◆ **EXERCISE REQUIREMENTS**: Only the lines of the data below from the one with "payment method: American Express -> PayPal" through the one with "total: 300.50 -> 226.00" are wanted. Repeat them exactly.

◆ **INPUT DATA**:

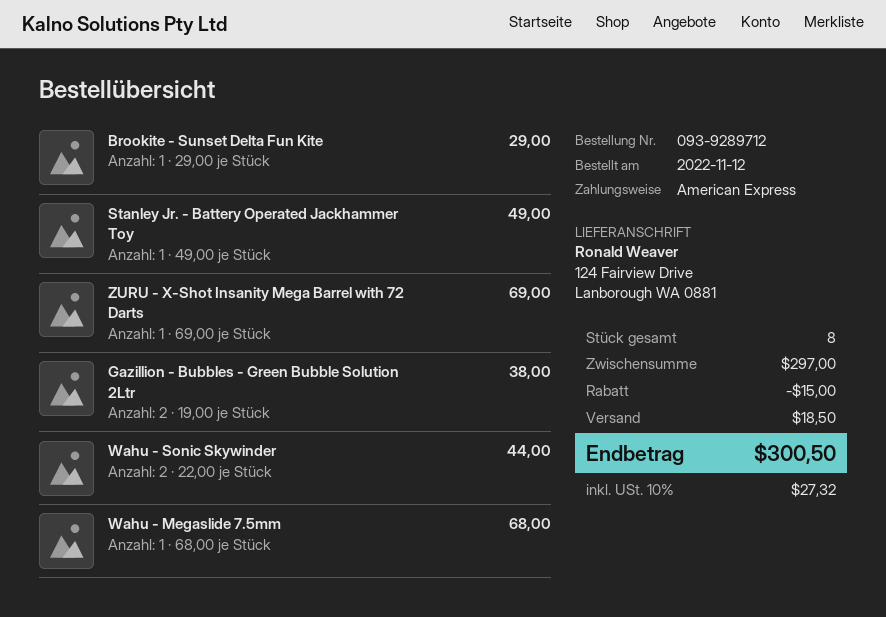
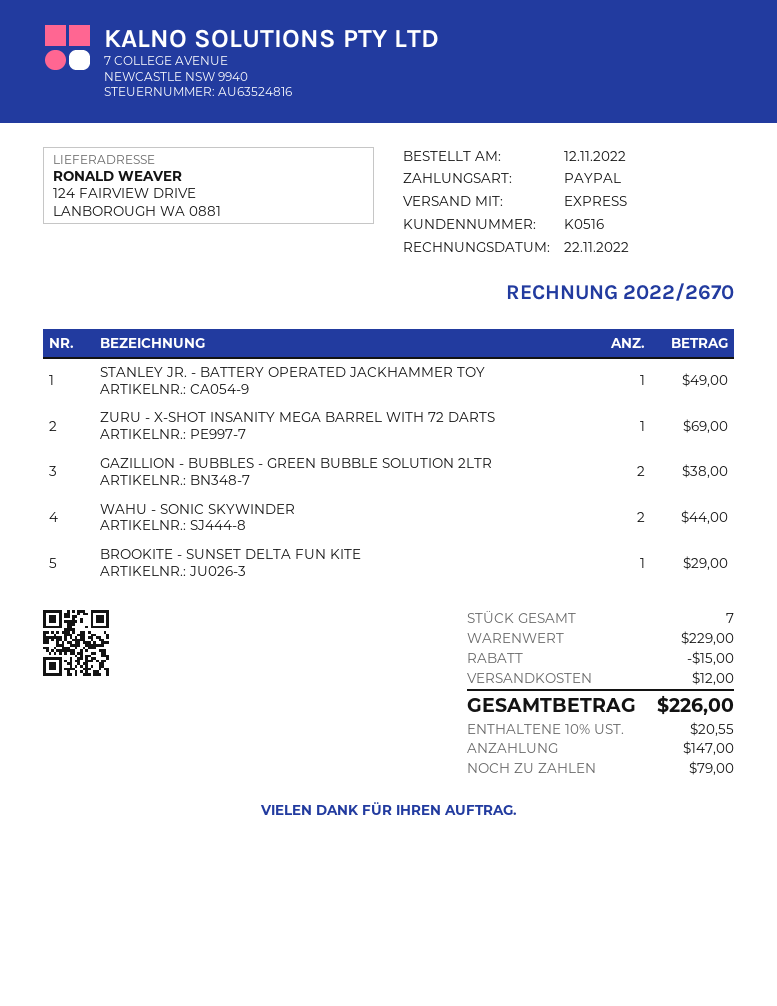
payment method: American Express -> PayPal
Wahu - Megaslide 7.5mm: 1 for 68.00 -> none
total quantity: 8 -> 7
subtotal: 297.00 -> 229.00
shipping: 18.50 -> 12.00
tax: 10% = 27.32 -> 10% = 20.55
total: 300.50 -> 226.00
...
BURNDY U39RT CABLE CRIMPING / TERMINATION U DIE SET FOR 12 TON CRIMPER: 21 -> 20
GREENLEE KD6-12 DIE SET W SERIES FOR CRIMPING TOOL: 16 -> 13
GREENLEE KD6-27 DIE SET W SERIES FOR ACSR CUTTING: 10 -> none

◆ **FINISHED EXERCISE**:
payment method: American Express -> PayPal
Wahu - Megaslide 7.5mm: 1 for 68.00 -> none
total quantity: 8 -> 7
subtotal: 297.00 -> 229.00
shipping: 18.50 -> 12.00
tax: 10% = 27.32 -> 10% = 20.55
total: 300.50 -> 226.00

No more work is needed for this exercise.